Testing over a different distance would help clear that up, and parsing the distance might even allow the actual transformation to be captured!
ZapperZ said:...
I realize that it is often very hard to contain oneself when something this "big" is reported. But really, this is the time where we should reign in our guesses and possibilities, and let them work this out first. We could easily be discussing a non-existent issue here.
Zz.
PhysOrg.net 10/28/11 - http://www.physorg.com/news239009787.html
Scientists who threw down the gauntlet to physics by reporting particles that broke the Universe's speed limit said on Friday they were revisiting their contested experiment...
Kasavenas said CERN was making available a special form of proton beam until November 6.
The idea is to assess a modified measurement technique.
If this works, the technique will be used in a bigger, "highly important" experiment that will be carried out in April, he said.
"The idea with the new beam is to have protons that are generated in packets lasting one or two nanoseconds with a gap between each packet of 500 nanoseconds," he said.
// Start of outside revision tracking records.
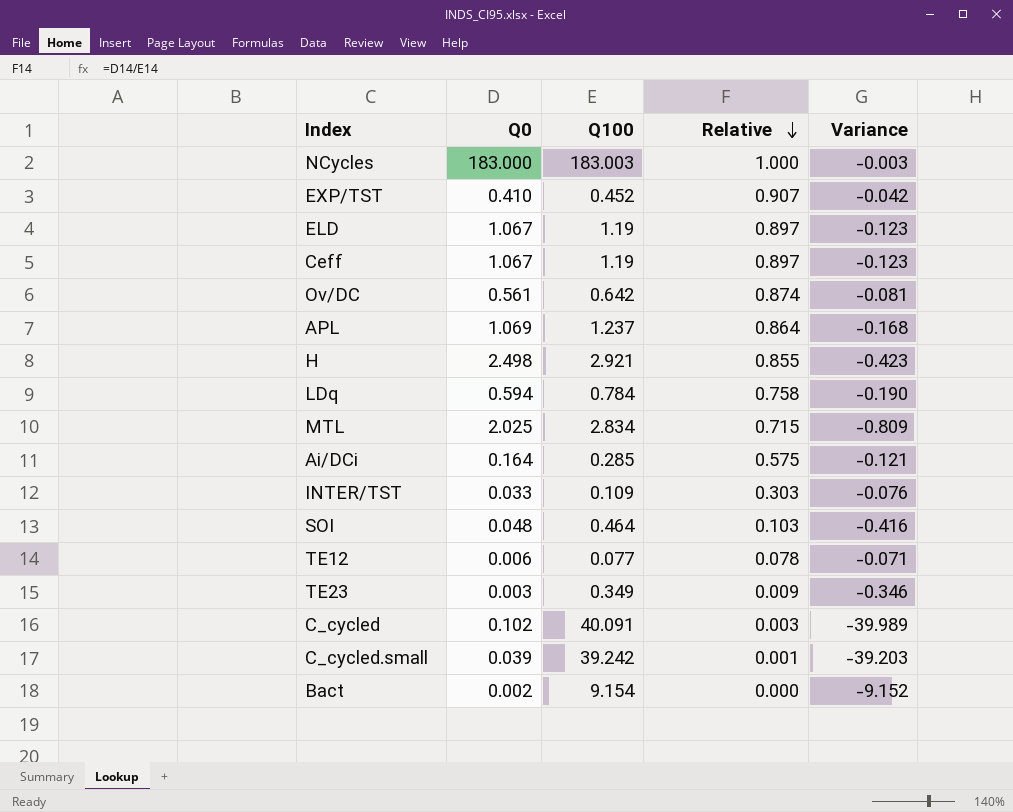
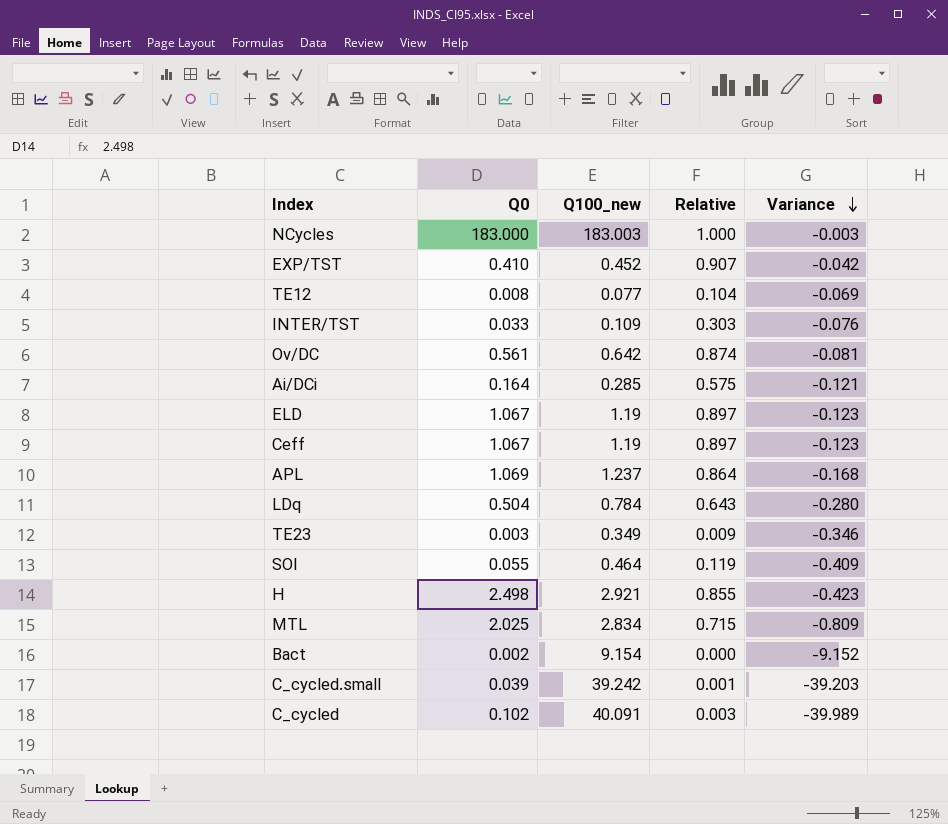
row order: Relative descending -> Variance descending
column name: Q100 -> Q100_new
TE12 | Q0: 0.006 -> 0.008
TE12 | Relative: 0.078 -> 0.104
TE12 | Variance: -0.071 -> -0.069
LDq | Q0: 0.594 -> 0.504
LDq | Relative: 0.758 -> 0.643
LDq | Variance: -0.190 -> -0.280
SOI | Q0: 0.048 -> 0.055
SOI | Relative: 0.103 -> 0.119
SOI | Variance: -0.416 -> -0.409

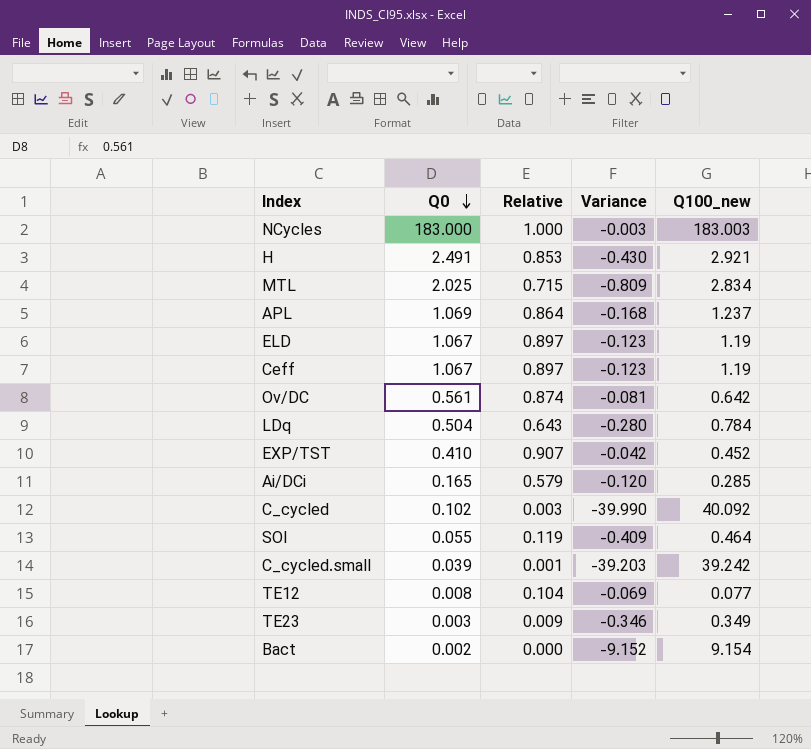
row order: Variance descending -> Q0 descending
column Q100_new | position: 3 -> 5
row INTER/TST: 0.033 | 0.109 | 0.303 | -0.076 -> none
H | Q0: 2.498 -> 2.491
H | Relative: 0.855 -> 0.853
H | Variance: -0.423 -> -0.430
Ai/DCi | Q0: 0.164 -> 0.165
Ai/DCi | Relative: 0.575 -> 0.579
Ai/DCi | Variance: -0.121 -> -0.120
C_cycled | Variance: -39.989 -> -39.990
C_cycled | Q100_new: 40.091 -> 40.092

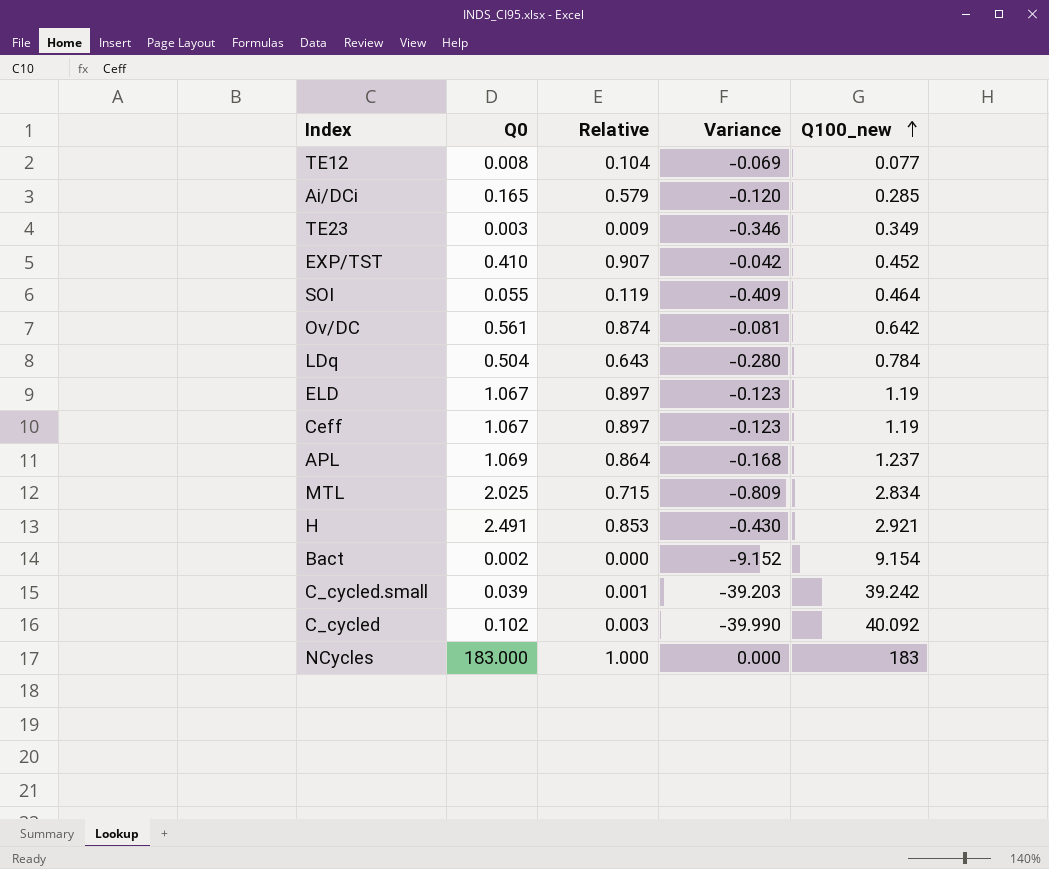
row order: Q0 descending -> Q100_new ascending
NCycles | Variance: -0.003 -> 0.000
NCycles | Q100_new: 183.003 -> 183

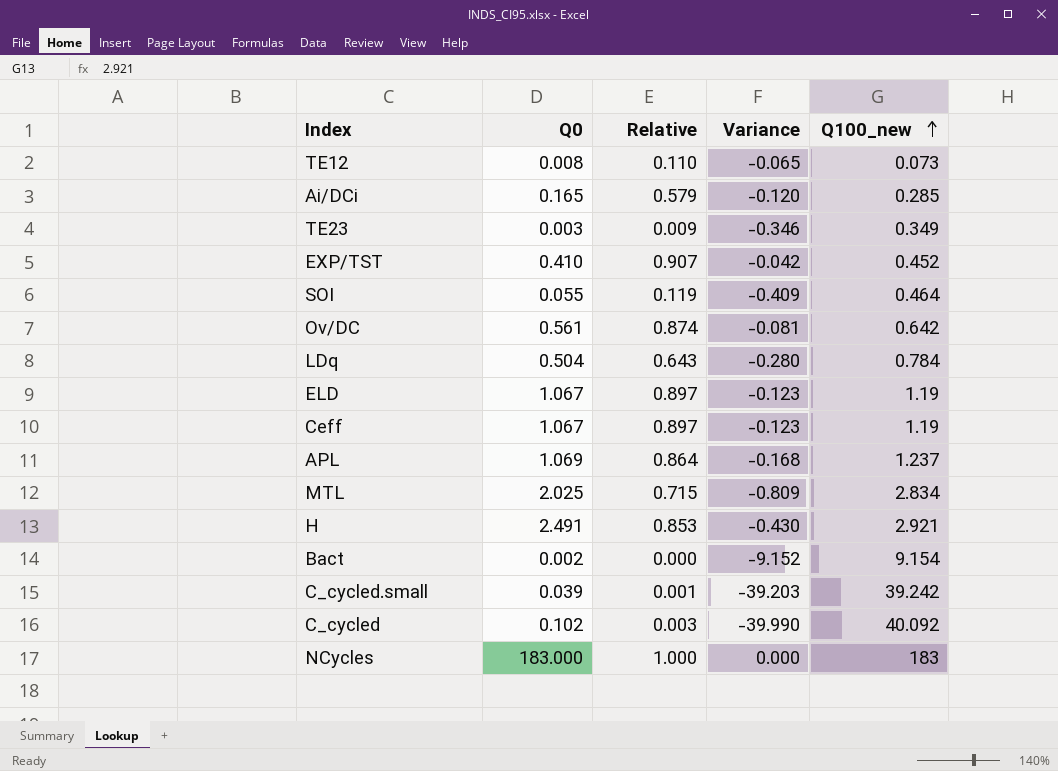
TE12 | Relative: 0.104 -> 0.110
TE12 | Variance: -0.069 -> -0.065
TE12 | Q100_new: 0.077 -> 0.073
"We will be able to measure the neutrinos one by one, but to do this we need a beam that is a hundred times less intense than the previous one."
lalbatros said:My understanding is that the Physics Forum mission is pedagogical and oriented to students.
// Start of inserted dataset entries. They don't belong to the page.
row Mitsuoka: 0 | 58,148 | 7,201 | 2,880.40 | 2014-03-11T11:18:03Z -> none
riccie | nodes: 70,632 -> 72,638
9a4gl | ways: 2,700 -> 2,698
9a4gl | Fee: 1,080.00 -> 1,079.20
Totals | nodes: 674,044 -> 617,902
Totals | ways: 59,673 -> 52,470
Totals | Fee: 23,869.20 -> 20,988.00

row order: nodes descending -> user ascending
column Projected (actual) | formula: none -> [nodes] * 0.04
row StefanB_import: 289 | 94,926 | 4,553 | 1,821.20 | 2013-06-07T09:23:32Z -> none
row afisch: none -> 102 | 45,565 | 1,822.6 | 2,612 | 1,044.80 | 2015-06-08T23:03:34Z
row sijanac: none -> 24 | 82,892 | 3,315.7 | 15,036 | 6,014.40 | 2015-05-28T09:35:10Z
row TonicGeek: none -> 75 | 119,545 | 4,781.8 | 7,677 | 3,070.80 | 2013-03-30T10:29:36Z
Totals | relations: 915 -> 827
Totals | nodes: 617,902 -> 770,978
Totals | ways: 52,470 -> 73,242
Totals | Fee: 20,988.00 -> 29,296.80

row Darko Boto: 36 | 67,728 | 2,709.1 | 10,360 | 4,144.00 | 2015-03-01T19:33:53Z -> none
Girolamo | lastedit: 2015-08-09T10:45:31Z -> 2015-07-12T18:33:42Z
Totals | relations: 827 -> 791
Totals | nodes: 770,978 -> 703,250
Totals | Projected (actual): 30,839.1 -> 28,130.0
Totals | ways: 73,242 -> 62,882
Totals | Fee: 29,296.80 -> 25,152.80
How can it be a pedagogical aim to ask people to be patient and stop thinking, switch in the wait and see mode?
The OPERA paper contains a lot of issues that can be discussed usefully by undergraduated students, like the likelyhood analysis. I have no doubt that many young students could be helpful and make very interresting analysis of such topics. I am sure that the OPERA team could learn from them. I am sure that some people posting here here could write some enlightening paper. Such paper could solve an issue in the OPERA paper or could illustrate some concept on the basis of the OPERA experiment.
Restraining the discussion to a unique melting pot thread was an anti-pedagogical decision.
It discouraged in-depth discussions.
No doubt Feynman would have suggested the exact opposite approach.
Feynmann would have encouraged discussion and critical thinking, without restrain.
But I must concede that he would have already debunked the OPERA claim by now.
ZapperZ said:The OPERA paper has a lot of details that are missing.
Zz.
One of the main points seems to be that neutrinos are produced from higher or lower energy values.according to FTL data from CERN, SN1987A neutrinos
should arrive about 4 years before light
PatrickPowers said:One of the big problems is that FTL neutrinos should produce Cherenkov radiation that would reduce their energy. It didn't.
But that makes we wonder. Just what is the speed of light in solid rock anyway? You would think it would be less than c, but evidently not.
This also interesting me. Is it possible to explain shortly. OK, an article is written on this topic.lalbatros said:In addition to that, since neutrinos are not charged and interact very weakly, I do not see why they should emit Cherenkov radiations if they were FTL.
Once more, I do not see how such a conclusion could be based on current theories that exclude any FTL transmission.
I admit I must be lacking some background on this topic.
lalbatros said:It makes no sense to argue against an experimental FTL result by using current physics which denies FTL. The only way to disproof the FTL OPERA result is experimental.
I have no doubt that the analysis of the OPERA measurements is flawed.
My opinion is based on the same arguments of those OPERA team members that considered it too early to publish this result.
The current high-resolution measurements that are going on now might settle the question.
In addition to that, since neutrinos are not charged and interact very weakly, I do not see why they should emit Cherenkov radiations if they were FTL.
Once more, I do not see how such a conclusion could be based on current theories that exclude any FTL transmission.
I admit I must be lacking some background on this topic.